**Directions**
The entries that follow include a run beginning at the line with "-127,7 +127,7 @@" and ending at the line with "Selection</div>"; restate that run word for word and leave the rest out.

(Records from a collection)
--------
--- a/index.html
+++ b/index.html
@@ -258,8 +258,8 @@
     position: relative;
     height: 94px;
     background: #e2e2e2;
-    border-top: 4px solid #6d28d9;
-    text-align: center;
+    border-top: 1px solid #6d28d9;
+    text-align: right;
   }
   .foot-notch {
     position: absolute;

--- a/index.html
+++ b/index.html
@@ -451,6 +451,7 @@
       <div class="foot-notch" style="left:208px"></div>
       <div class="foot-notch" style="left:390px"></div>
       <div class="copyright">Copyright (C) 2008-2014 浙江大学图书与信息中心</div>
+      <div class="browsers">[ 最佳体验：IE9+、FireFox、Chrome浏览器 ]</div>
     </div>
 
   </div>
--------
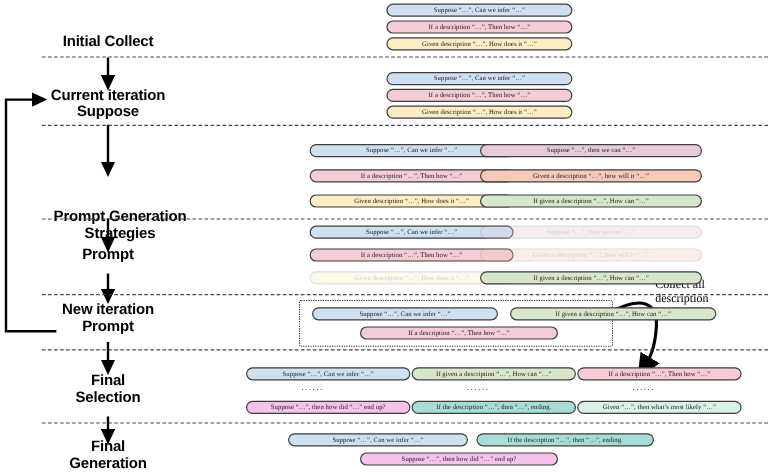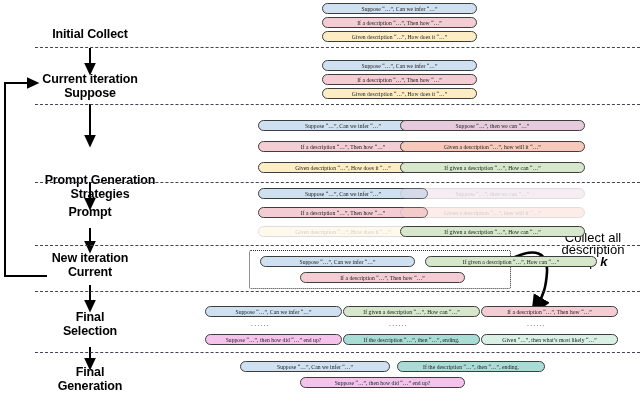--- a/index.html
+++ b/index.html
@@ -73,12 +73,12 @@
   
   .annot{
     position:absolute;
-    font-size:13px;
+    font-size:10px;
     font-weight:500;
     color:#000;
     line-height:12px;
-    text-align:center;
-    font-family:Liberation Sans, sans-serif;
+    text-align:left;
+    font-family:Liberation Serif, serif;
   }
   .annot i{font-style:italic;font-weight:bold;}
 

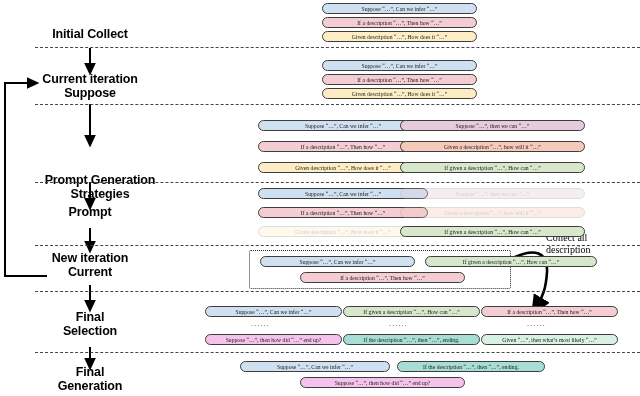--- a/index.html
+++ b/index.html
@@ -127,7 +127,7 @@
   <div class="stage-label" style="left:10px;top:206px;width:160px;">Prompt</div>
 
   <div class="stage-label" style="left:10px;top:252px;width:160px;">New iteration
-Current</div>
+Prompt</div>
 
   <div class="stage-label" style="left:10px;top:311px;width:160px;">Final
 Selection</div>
--------
**Exercise answer**
@@ -127,7 +127,7 @@
   <div class="stage-label" style="left:10px;top:206px;width:160px;">Prompt</div>
 
   <div class="stage-label" style="left:10px;top:252px;width:160px;">New iteration
-Current</div>
+Prompt</div>
 
   <div class="stage-label" style="left:10px;top:311px;width:160px;">Final
 Selection</div>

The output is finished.